This is dangerous if you are calling a server outside of your direct control, since you can no longer be as sure that you are talking to the server you think you're connected to. However, if you are dealing with internal servers and getting a "correct" certificate is not practical, use the following to tell the web service to ignore the certificate problems and bravely soldier on.
The first two use lambda expressions, the third uses regular code. The first accepts any certificate. The last two at least check that the host name in the certificate is the one you expect.
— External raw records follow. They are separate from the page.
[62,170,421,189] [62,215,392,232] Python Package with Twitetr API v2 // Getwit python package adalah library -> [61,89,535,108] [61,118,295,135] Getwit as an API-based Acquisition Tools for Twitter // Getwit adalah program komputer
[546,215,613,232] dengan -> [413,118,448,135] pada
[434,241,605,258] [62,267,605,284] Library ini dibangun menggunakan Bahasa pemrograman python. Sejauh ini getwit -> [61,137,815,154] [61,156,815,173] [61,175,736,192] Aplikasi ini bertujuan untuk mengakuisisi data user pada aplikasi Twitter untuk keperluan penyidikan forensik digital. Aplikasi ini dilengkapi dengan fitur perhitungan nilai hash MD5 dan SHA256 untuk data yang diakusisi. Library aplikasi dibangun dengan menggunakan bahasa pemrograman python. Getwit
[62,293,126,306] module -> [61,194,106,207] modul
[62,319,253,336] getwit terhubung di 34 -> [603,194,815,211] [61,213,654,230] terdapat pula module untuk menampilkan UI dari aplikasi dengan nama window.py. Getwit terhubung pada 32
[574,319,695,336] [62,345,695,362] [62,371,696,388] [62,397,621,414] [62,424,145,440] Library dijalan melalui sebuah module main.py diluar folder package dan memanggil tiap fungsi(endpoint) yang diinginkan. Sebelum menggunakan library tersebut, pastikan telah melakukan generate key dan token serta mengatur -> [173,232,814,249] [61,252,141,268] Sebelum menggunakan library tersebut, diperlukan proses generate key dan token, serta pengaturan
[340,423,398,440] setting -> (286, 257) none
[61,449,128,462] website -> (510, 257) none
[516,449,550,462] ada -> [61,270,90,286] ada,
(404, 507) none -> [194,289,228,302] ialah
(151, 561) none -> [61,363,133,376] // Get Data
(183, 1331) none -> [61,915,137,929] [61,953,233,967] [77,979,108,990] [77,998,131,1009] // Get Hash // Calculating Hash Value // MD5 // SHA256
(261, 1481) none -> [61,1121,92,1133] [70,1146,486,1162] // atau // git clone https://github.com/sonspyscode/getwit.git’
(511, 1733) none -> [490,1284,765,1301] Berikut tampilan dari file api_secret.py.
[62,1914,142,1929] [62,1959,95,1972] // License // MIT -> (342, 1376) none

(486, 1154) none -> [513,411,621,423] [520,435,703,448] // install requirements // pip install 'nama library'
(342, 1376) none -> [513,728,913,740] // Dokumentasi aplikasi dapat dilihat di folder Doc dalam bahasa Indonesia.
... hope you find it helpful
//Trust all certificates
System.Net.ServicePointManager.ServerCertificateValidationCallback =
((sender, certificate, chain, sslPolicyErrors) => true);
// trust sender
System.Net.ServicePointManager.ServerCertificateValidationCallback
= ((sender, cert, chain, errors) => cert.Subject.Contains("YourServerName"));
// validate cert by calling a function
ServicePointManager.ServerCertificateValidationCallback += new RemoteCertificateValidationCallback(ValidateRemoteCertificate);
// callback used to validate the certificate in an SSL conversation
private static bool ValidateRemoteCertificate(object sender, X509Certificate cert, X509Chain chain, SslPolicyErrors policyErrors)
{
bool result = cert.Subject.Contains("YourServerName");
return result;
}
The very simple "catch all" solution is this:
System.Net.ServicePointManager.ServerCertificateValidationCallback = delegate { return true; };
The solution from sebastian-castaldi is a bit more detailed.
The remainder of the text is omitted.